An admirer of Jacques Brel, the great Belgian modern-day troubadour, Noel created a smash hit one-man show, Adieu Jacques, that has toured extensively.
He continued to act in films and won very good notices in leading US dailies for his part in Henry Jaglom's film Déjà Vu, in which he appeared with Anna Massey.
He also played a dotty millionaire in Norman Gerard's independent film The Murder at China Basin.

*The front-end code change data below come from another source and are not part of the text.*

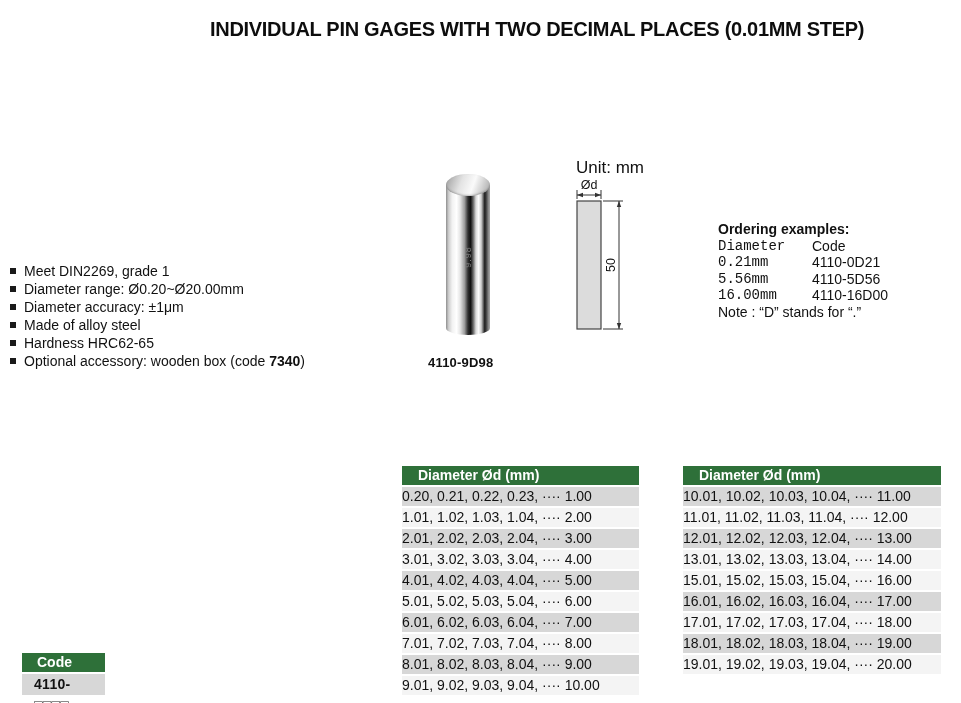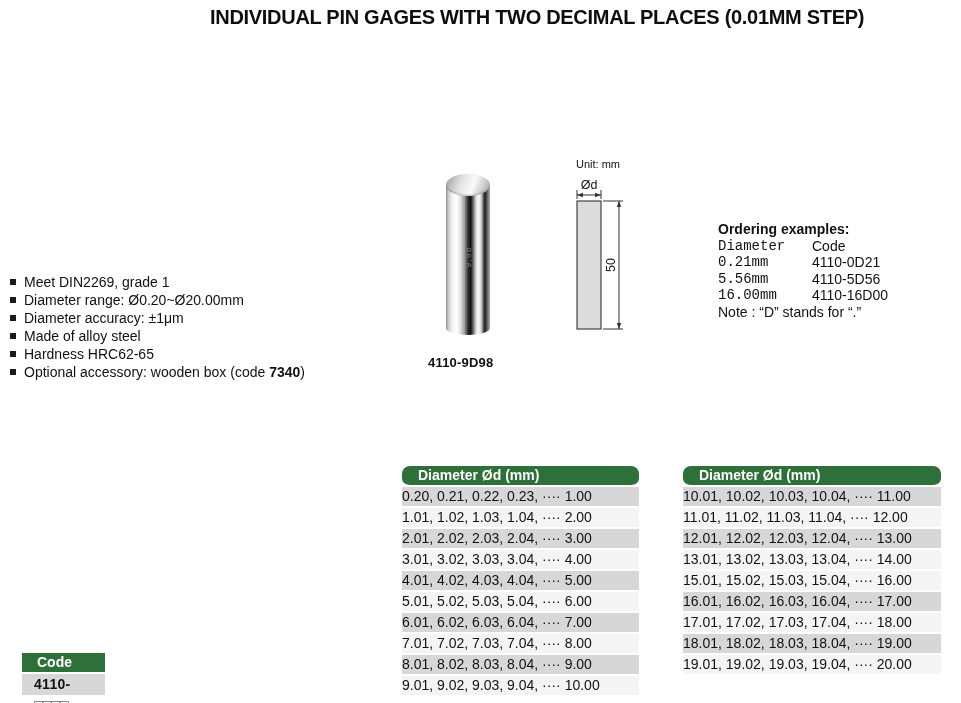"INDIVIDUAL PIN GAGES WITH TWO" .title { top: 6px -> 18px }
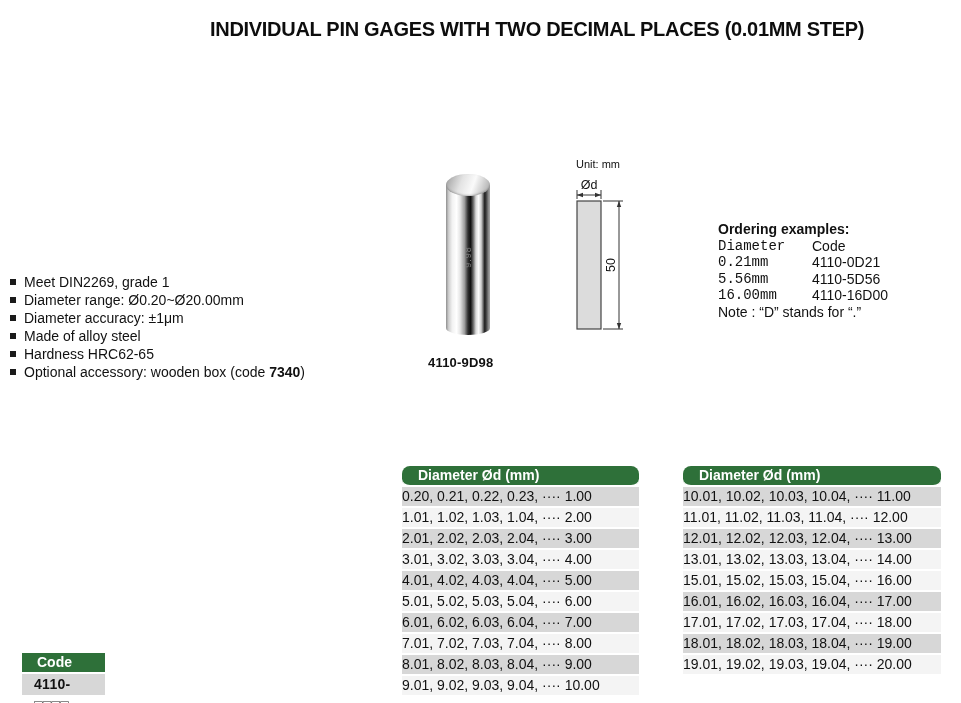"Unit: mm" .unit-label { font-size: 11px -> 17px }
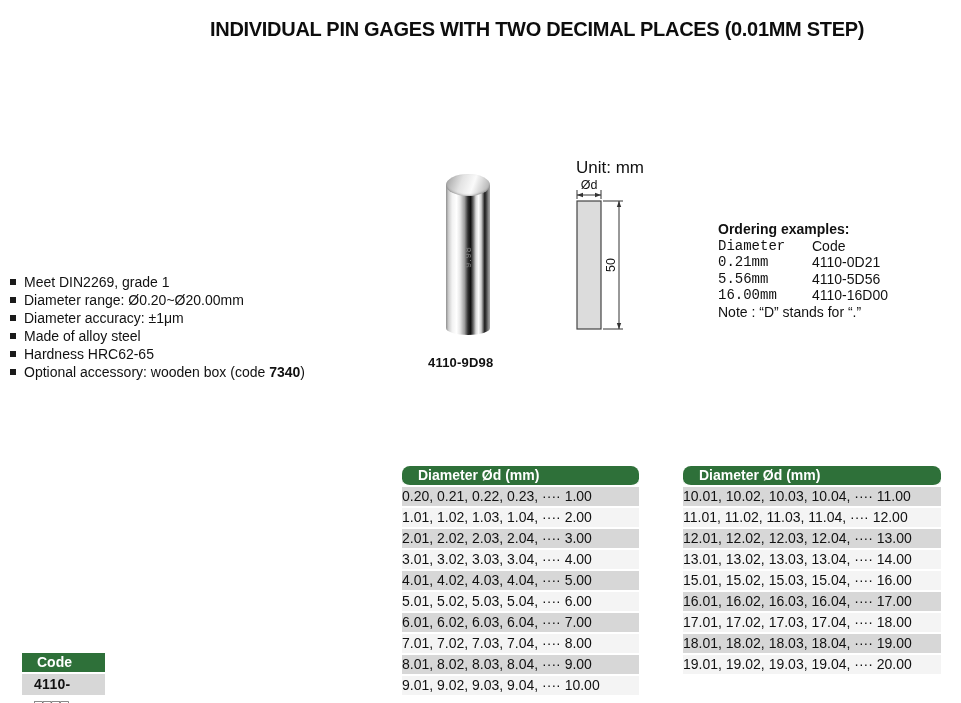"Meet DIN2269, grade 1" .features { margin-top: 11px -> none }
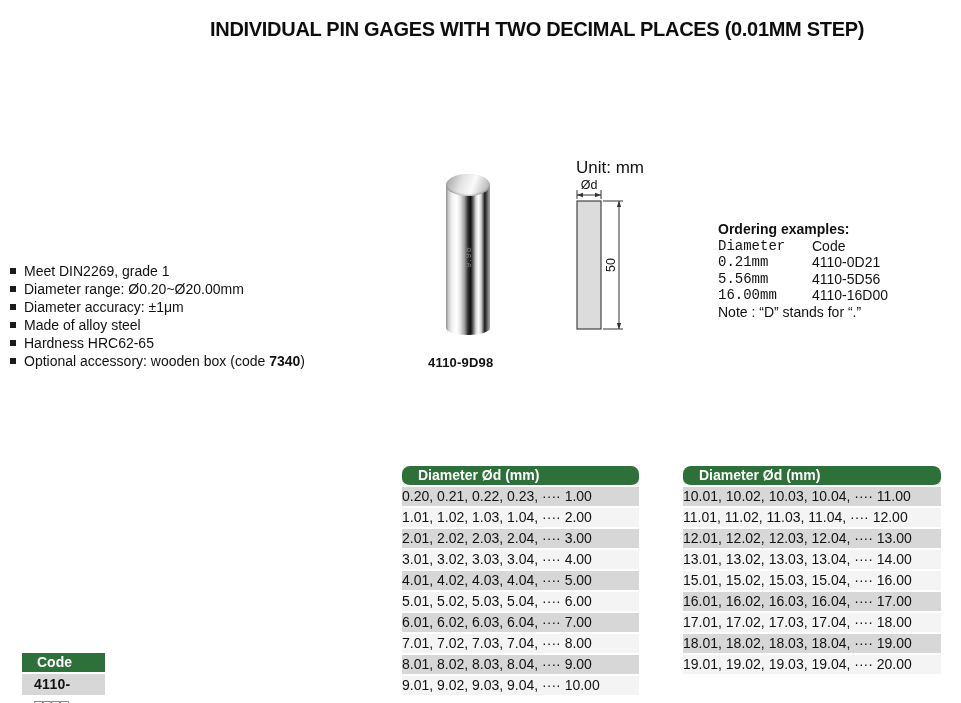"Diameter Ød (mm)" .size-header { border-radius: 8px -> none }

Before the millennium Noel, who holds dual British and American nationality, decided to return home.
He retains a quintessentially English character and when he speaks there are traces of that keen-edged accent and timbre that was the Rex Harrison hallmark.
Married three times, he has now set up home at Ashburton, in Devon with his wife, Lori, a theatrical and advertising stylist. He has one daughter and a stepdaughter living nearby.
The theatrical and musical strain is undiluted in the succeeding generation with one of his daughters, Cathryn, a successful screen, TV, stage and radio actor, and a son, Simon, who is also an actor.
Closer to his own career track is Noel's other son, Will, who lives in New Hampshire and works as a musician and songwriter.
Noel has two other daughters, Chloe, who works in the record industry, and Harriet, who trains horses.
If you were to ask Noel what was his favourite thing, the odds-on answer would be his guitar, a constant companion and with which he has played country, folk and bluegrass music.
Clearly, contentment is the major element of this phase of Noel's life, but not to the exclusion of the drive to entertain and create. Indeed, the ideas keep coming.
"I want to do a generational thing with my daughter Cathryn, an exploration of the father and daughter relationship. We are just talking at the moment, but come back and speak to me a year from now".
With his own background and father-son relationship in mind, it will be fascinating to see what Harrisons generation two and three come up with.